— Task to complete —
Where a record contains a picture, omit the picture and repeat the rest exactly.

— Data records —
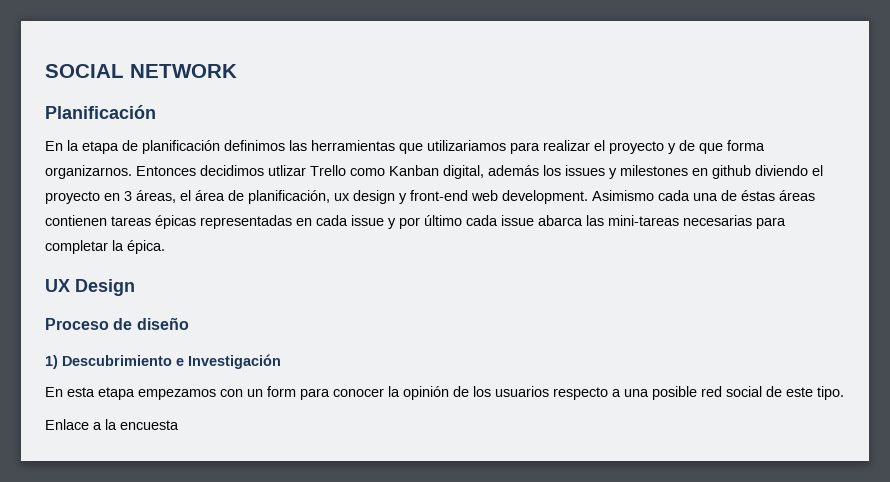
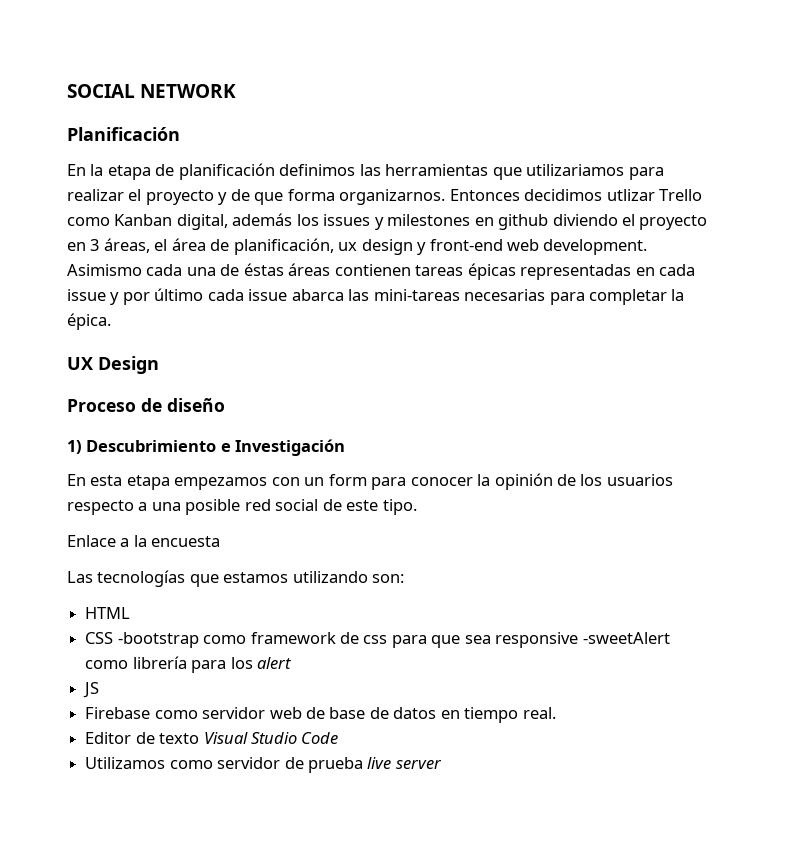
+ Las tecnologías que estamos utilizando son:
+ HTML
+ CSS -bootstrap como framework de css para que sea responsive -sweetAlert como librería para los alert
+ JS
+ Firebase como servidor web de base de datos en tiempo real.
+ Editor de texto Visual Studio Code
+ Utilizamos como servidor de prueba live server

— Task response —
+ Las tecnologías que estamos utilizando son:
+ HTML
+ CSS -bootstrap como framework de css para que sea responsive -sweetAlert como librería para los alert
+ JS
+ Firebase como servidor web de base de datos en tiempo real.
+ Editor de texto Visual Studio Code
+ Utilizamos como servidor de prueba live server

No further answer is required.